PROBLEM TO SOLVE.
Which lines below mention "basic"? Pick each one out.

DATA FOR ANALYSIS.
□ □ □ □ □

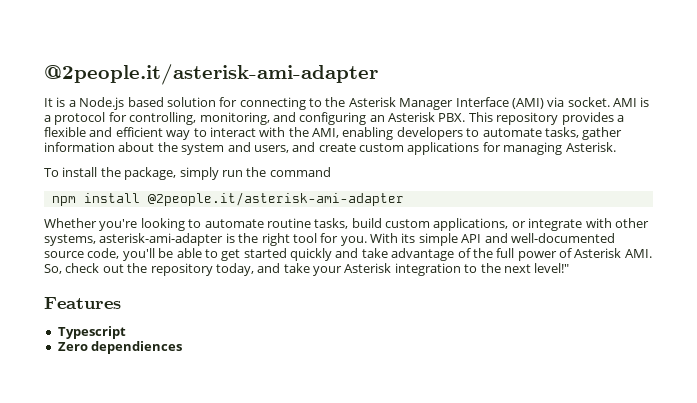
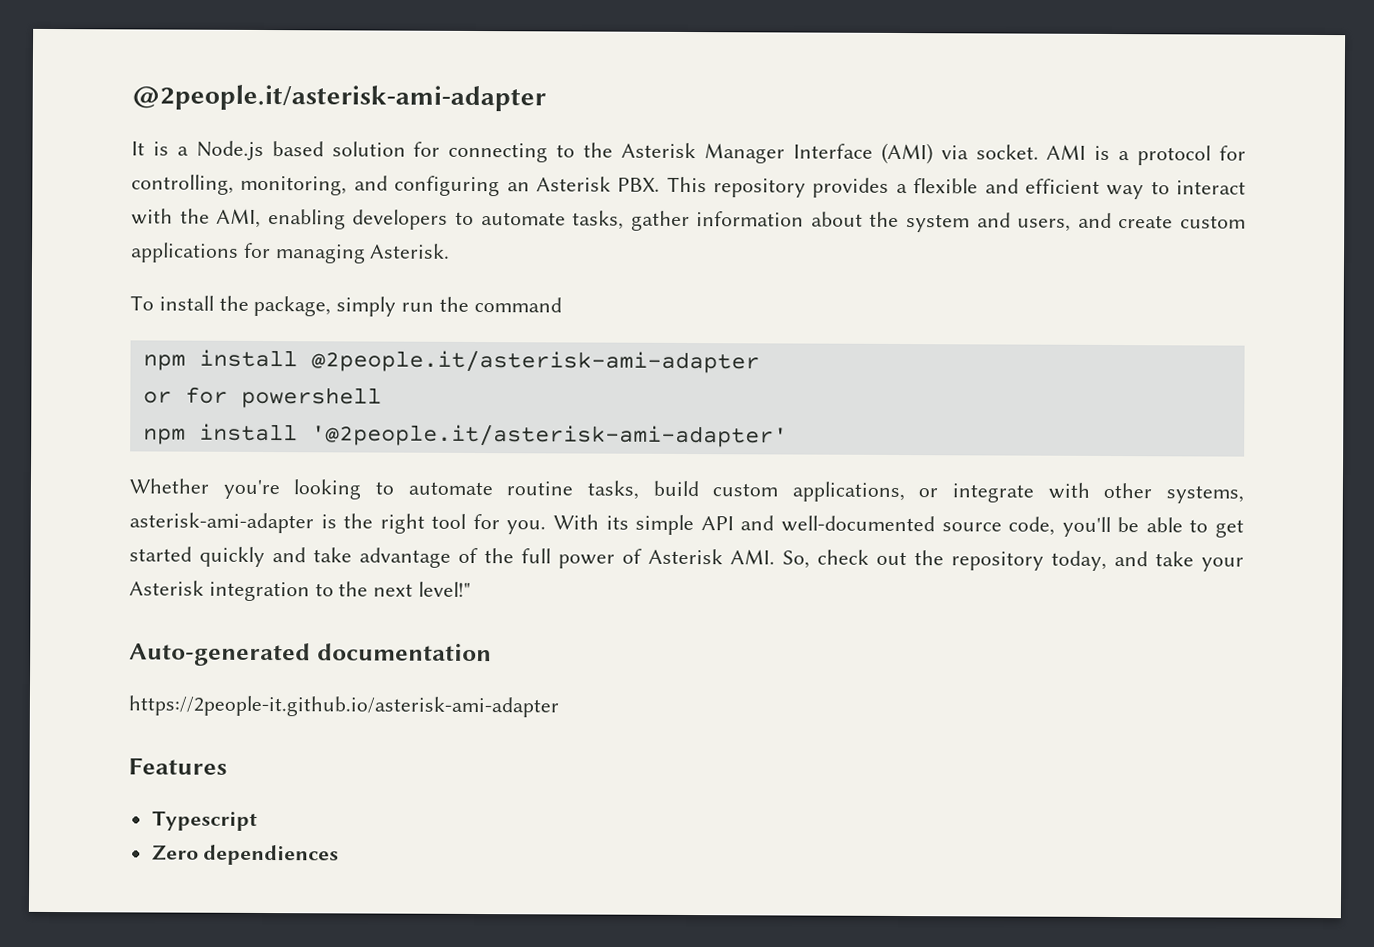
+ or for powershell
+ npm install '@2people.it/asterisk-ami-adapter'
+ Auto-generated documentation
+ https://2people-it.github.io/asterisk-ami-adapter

□ □ □ □ □

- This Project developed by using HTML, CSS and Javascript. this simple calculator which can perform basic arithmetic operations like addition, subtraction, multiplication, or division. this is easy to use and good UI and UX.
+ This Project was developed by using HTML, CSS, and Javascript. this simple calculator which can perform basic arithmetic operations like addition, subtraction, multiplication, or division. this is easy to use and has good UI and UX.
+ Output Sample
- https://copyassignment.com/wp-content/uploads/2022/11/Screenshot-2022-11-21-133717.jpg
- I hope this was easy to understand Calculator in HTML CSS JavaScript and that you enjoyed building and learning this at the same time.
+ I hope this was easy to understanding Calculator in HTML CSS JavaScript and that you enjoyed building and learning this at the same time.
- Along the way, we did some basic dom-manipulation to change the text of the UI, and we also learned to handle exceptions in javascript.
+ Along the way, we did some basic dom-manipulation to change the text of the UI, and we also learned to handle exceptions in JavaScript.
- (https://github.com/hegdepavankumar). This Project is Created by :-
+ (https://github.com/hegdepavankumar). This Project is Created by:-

□ □ □ □ □

SOLUTION TO THE EXERCISE.
- This Project developed by using HTML, CSS and Javascript. this simple calculator which can perform basic arithmetic operations like addition, subtraction, multiplication, or division. this is easy to use and good UI and UX.
+ This Project was developed by using HTML, CSS, and Javascript. this simple calculator which can perform basic arithmetic operations like addition, subtraction, multiplication, or division. this is easy to use and has good UI and UX.
- Along the way, we did some basic dom-manipulation to change the text of the UI, and we also learned to handle exceptions in javascript.
+ Along the way, we did some basic dom-manipulation to change the text of the UI, and we also learned to handle exceptions in JavaScript.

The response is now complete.